I am just wondering how you all go about being social/really engaging in relationships with friends (and family I spose).
I lost a friend last year just before xmas and when she died a few us realised we hadn't actually her for a good 4-6mths. I don't have regrets about this per say, she lived a couple of hrs away from m, we stayed in contact via sms, email and FB and would chat on the phone here and there (i hate talking on the phone).
But it did make me realise that I don't really ENJOY being social. I do live about 2hrs away from a big group of friends I grew up (and family) which does limit things, but in general I am a real home body and enjoy being at home.
I love my friends dearly and they are important to me, but Im not a person who wants to see everybody every week. I like having visitors and ppl will come down for the weekend - we probably have a visitor/group of visitors once or twice a month. And we probably go to Melbourne once a month. Aside from that I catch up some friends down here maybe once a fortnight.
I talk to all my friends on FB, email and sms mostly - is this abnormal/unhealthy?
I have a dear frined who lives about 6hrs away and we speak maybe once a month on the phone. I always think I shoudl try to call her more, but then I never do.
EVERYONE KNOWS I WILL NEVER ANSER MY PHONE - im shocking. I just dont like doing it really? I dunno why?
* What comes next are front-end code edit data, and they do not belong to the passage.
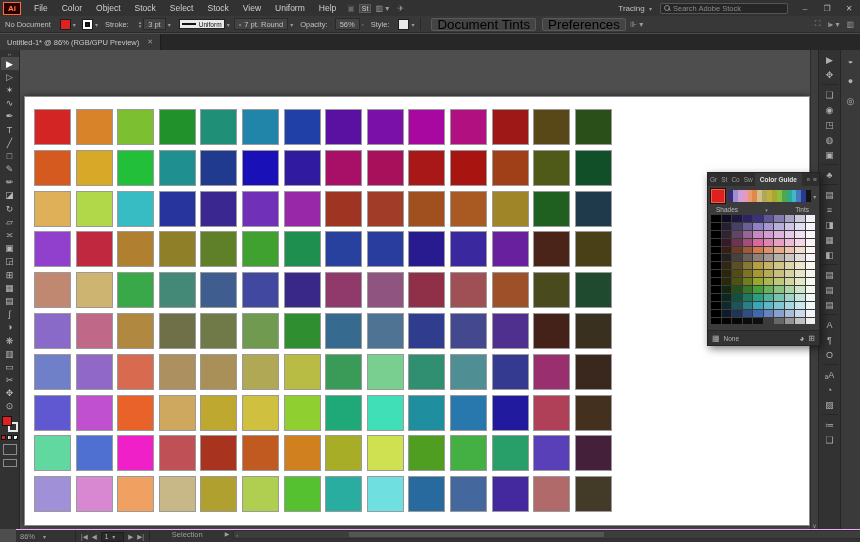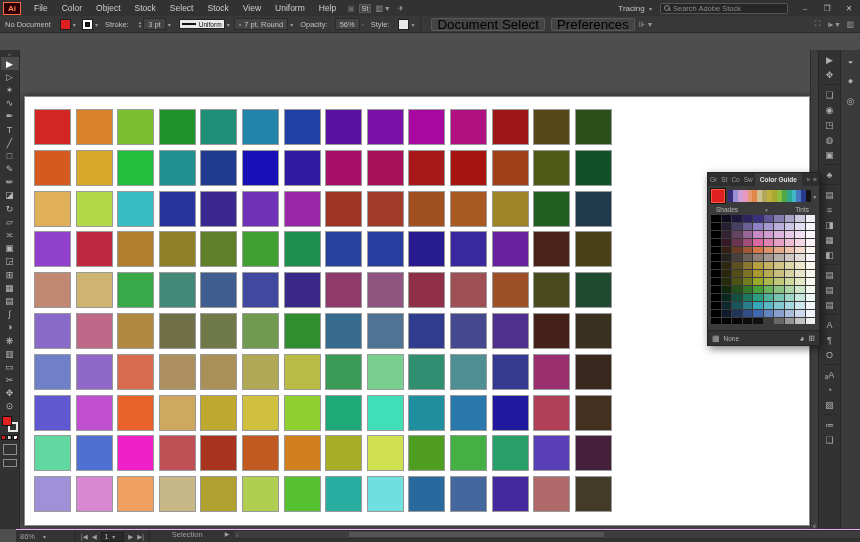"Document Select" button.cb-btn { text: Select -> Tints }
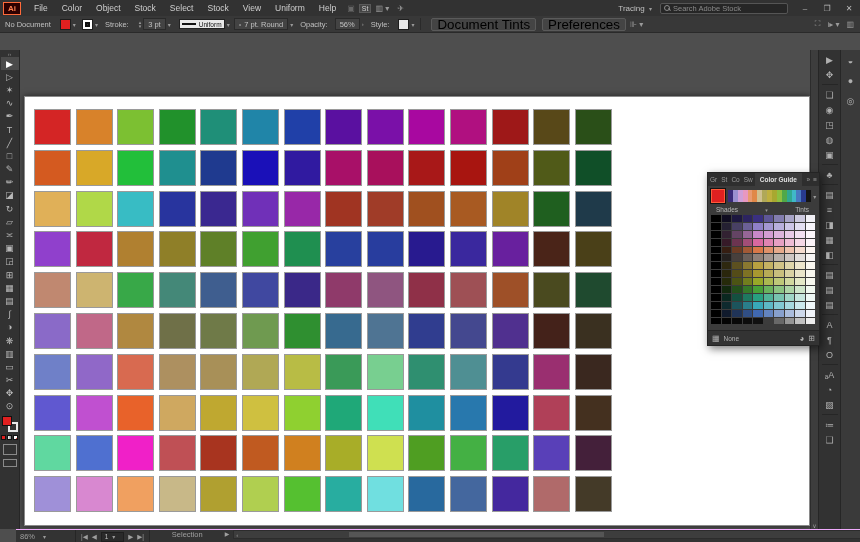"Untitled-1* @ 86% (RGB/GPU Preview)" div.tabbar { html: none -> <div> <div> <span>Untitled-1* @ 86% (RGB/GPU Preview)</span> <span>✕</span> </div> </div> }
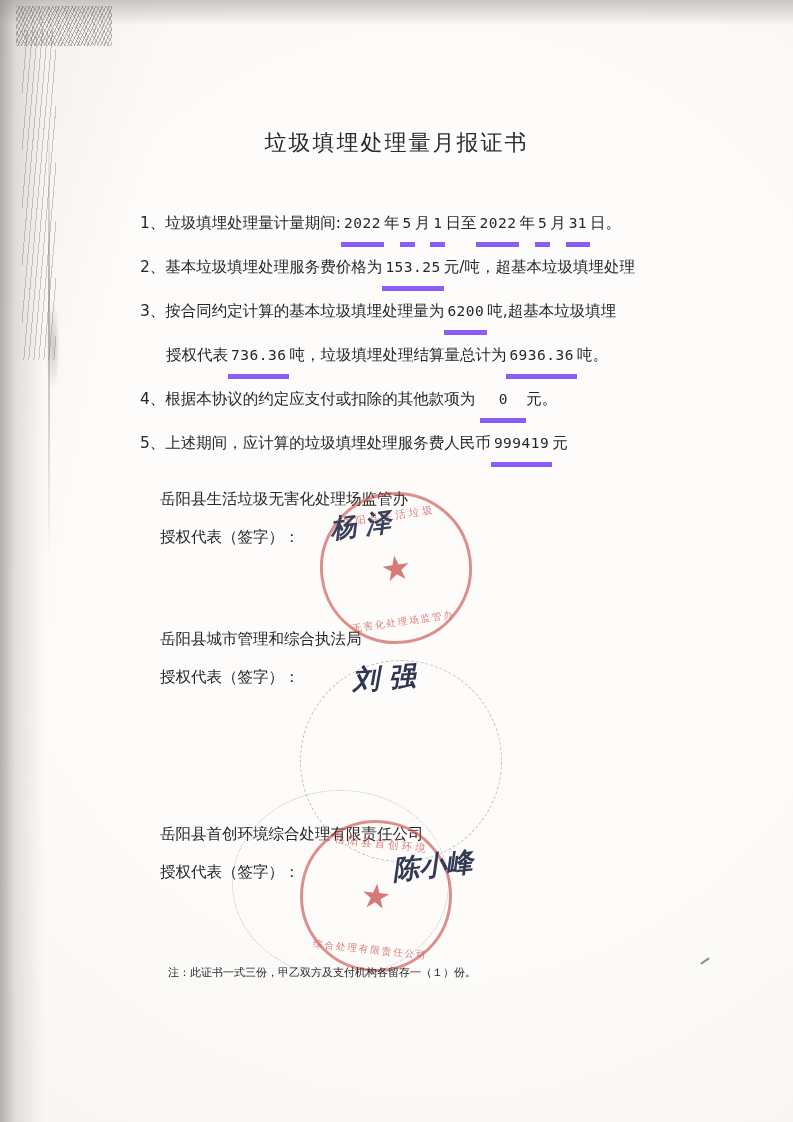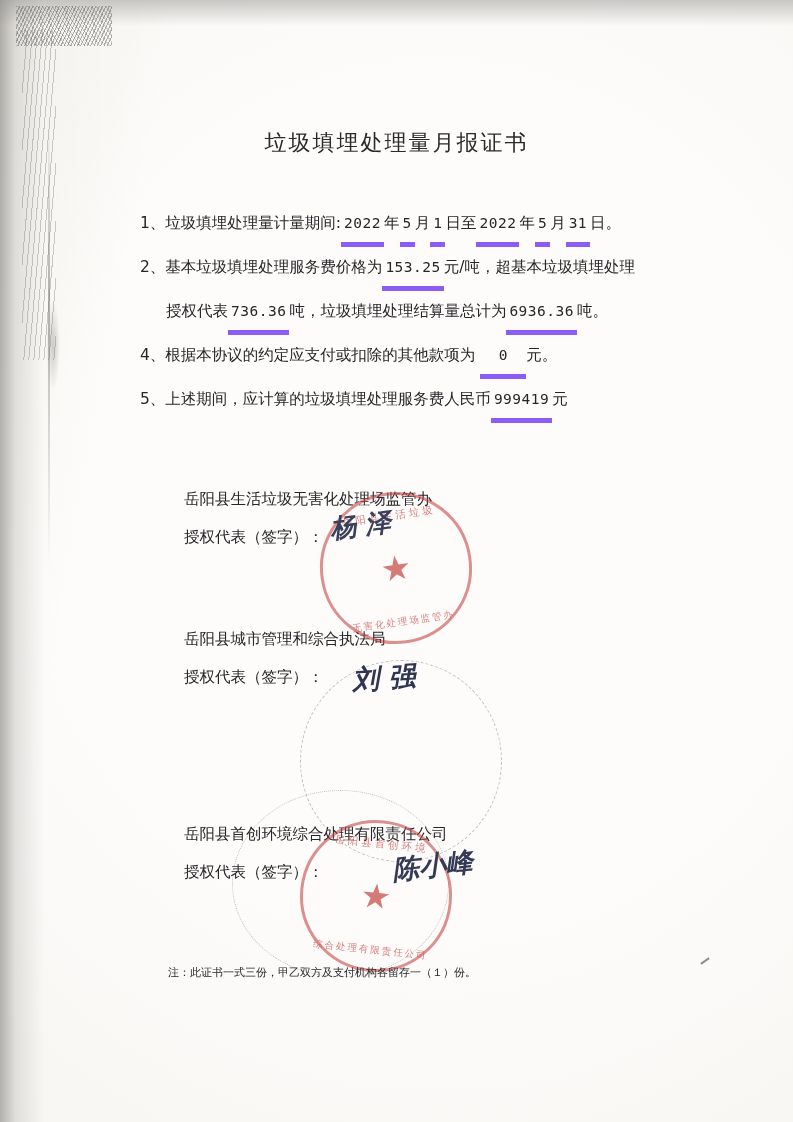"3、按合同约定计算的基本垃圾填埋处理量为 6200 吨,超基本垃圾填埋" p.clause { html: none -> <p> <span>3、按合同约定计算的基本垃圾填埋处理量为</span><span>6200</span><span>吨,超基本垃圾填埋</span> </p> }
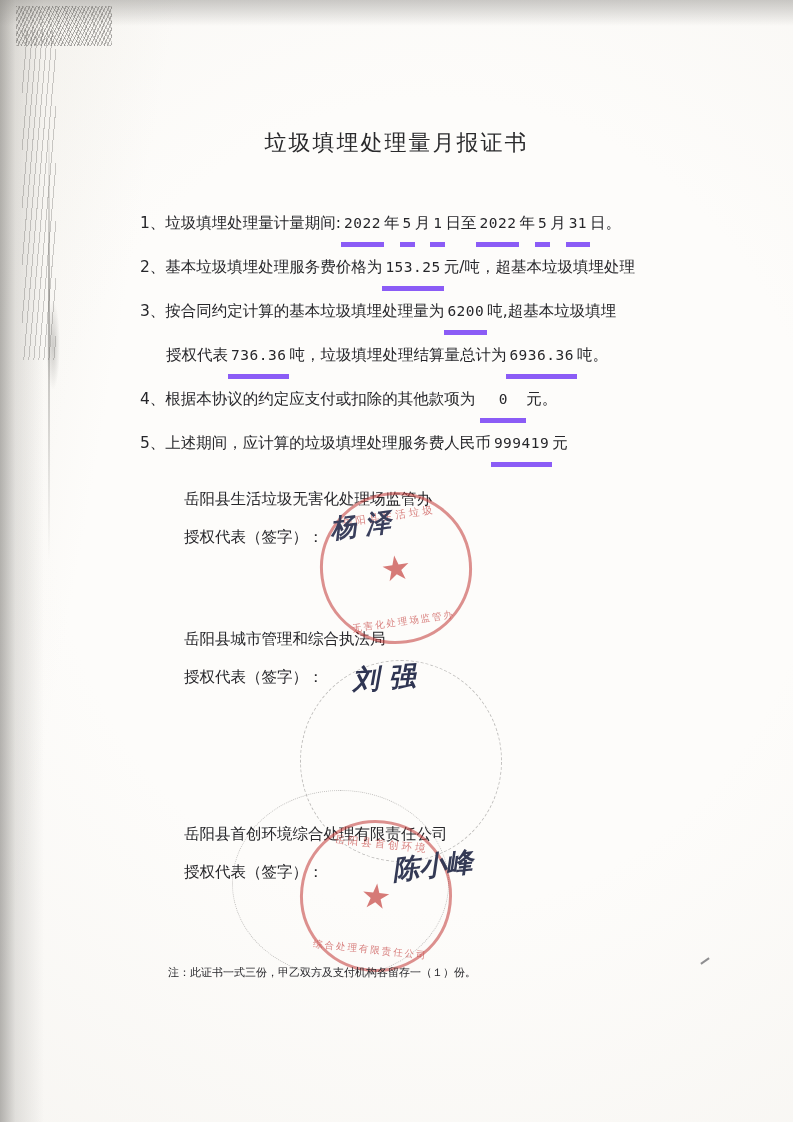"岳阳县生活垃圾无害化处理场监管办" .sig-block { left: 184px -> 160px }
So this weekend we are in Melbourne and I have had a few ppl try to catch up - I normally bail on plans or make up excuses not to go cos I can't be bothered. But this time I have committed to them - so I have dinner friday, lunch sat, dinner sat night, brunch sunday and I also need to pop in to see someone else). Just thinking about I can't be bothered and would much rather just veg out with my sister while in Mel.
Its that these ppl aren't nice ppl - I think they great ppl and want to be friends with them - i am friends with them. Im not a quanity kind of girl, I would rather have a handful of really good friends then heaps of acquintances. But even these handfuls - I dunno?
Am I wierd? Do normal ppl get excited about seeing their friends? I am excited to catch up with them, but don't think I am missing out on our friendship by having it more long distance/online.
I think if I lived in Mel maybe I would see them more? maybe not? I love time to myself or just hanging with DH. And I do like when ppl visit - I just not a big fan of going out?
So anyway, how do you be social? Do you like it? Or do you do it because its important to put effort into friendships you value?
Sometimes I feel I'm wired wrong? I am very chatty and like human interaction but I just a home body.